The rule is that “State law may control only when the federal taxing act, by express language or necessary implication, makes its own operation dependent upon state law”. Burnet v. Harmel, 287 U.S. 103, 110, 53 S.Ct. 74, 77, 77 L.Ed. 199; see, also, Thomas v. Perkins, 301 U.S. 655, 659, 57 S.Ct. 911, 81 L.Ed. 1324; Biddle v. Commissioner, 302 U.S. 573, 578, 58 S.Ct. 379, 82 L.Ed. 431; Lyeth v. Hoey, 305 U.S. 188, 194, 59 S.Ct. 155, 83 L.Ed. 119, 119 A.L.R. 410; Morgan v. Commissioner, 309 U.S. 78, 80, 81, 60 S.Ct. 424, 84 L.Ed. 585.
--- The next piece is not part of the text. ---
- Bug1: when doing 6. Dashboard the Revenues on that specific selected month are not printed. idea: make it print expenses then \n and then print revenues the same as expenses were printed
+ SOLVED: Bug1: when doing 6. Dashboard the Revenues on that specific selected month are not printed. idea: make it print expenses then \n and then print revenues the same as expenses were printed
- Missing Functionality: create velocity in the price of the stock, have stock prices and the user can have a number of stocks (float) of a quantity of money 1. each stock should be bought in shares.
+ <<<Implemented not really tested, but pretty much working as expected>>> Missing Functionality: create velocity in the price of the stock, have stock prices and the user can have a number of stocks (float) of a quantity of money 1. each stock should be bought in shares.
Since the argument of this case, United States v. Pelzer, 61 S.Ct. 659, 660, 85 L.Ed. -, March 3, 1941, was decided. That case considered § 504(b) of the act in question, which provides for an exclusion of $5,000 in “the case of gifts [other than of future interests in property]”. In the last cited case the taxpayer argued that since the statute did not define “future interests” they must be taken to be future interests as defined by the local law. The court said: “* * * But as we have often had occasion to point out, the revenue laws are to be construed in the light of their general purpose to establish a nationwide scheme of taxation uniform in its application. Hence their provisions are not to be taken as subject to state control or limitation unless the language or necessary implication of the section involved makes its application dependent on state law. * * ”

Here, property, i. e., money,1 was transferred, and pursuant to § 503, the amount of the gift is “the amount by which the value of the property exceeded the value of the consideration”. The only thing in question here is the “consideration”. Nothing in the act expressly states that the existence of consideration is to be determined by state law. There is no more reason for saying here that Congress meant consideration as defined by state law, than there was for saying that Congress meant “future interests” as defined by state law.

The committee reports state that the tax imposed by the act “is designed to reach all transfers to the extent that they are donative, and to exclude any consideration not reducible to money or money’s worth. * * * ” See Committee Reports on the Revenue Acts, Cum.Bull.1939-1 (Part 2), pp. 478, 526. Art. 1 of Treasury Regulations 79, promulgated under the act in' question provides that the “tax is not limited in its imposition to transfers of property without a valuable consideration, which at common law are treated as gifts * * ” Art. 8 of such regulations provides in part: “Transfers reached by the statute are not confined to those only which, being without a valuable consideration, accord with the common law concept of gifts. * * * A consideration not reducible to a money value, as love and affection, promise of marriage, etc., is to be wholly disregarded, and the entire value of the property transferred constitutes the amount of the gift.”

It is thus apparent that there is nothing to indicate that local law was to determine what might be consideration, but, on the contrary, the taxing act considered certain *386transfers as gifts, whether local law so considered them or not. Since local law is not controlling, it is immaterial what local statutes said, or local courts held.

Respondent cites and relies on Freuler v. Helvering, 291 U.S. 35, 54 S.Ct. 308, 78 L.Ed. 634; Blair v. Commissioner, 300 U.S. 5, 57 S.Ct. 330, 81 L.Ed. 465; Botchford v. Commissioner, 9 Cir., 81 F.2d 914, 110 A.L.R. 281; Letts v. Commissioner, 9 Cir., 84 F.2d 760; and United States v. Merchants Nat. Trust & Savings Bank, 9 Cir., 101 F.2d 399. None of such cases involve the gift tax act, and are, therefore, not in point.

Respondent’s contention that there was no donative intention is immaterial, because § 503 of the act in question does not require it.

The Board’s decisions are reversed and the cause is remanded to the Board for further proceedings in accordance with the views herein expressed.

See Committee Reports on the Revenue Acts, Cum.Bull.1939-1 (Part 2) pp. 478, 526.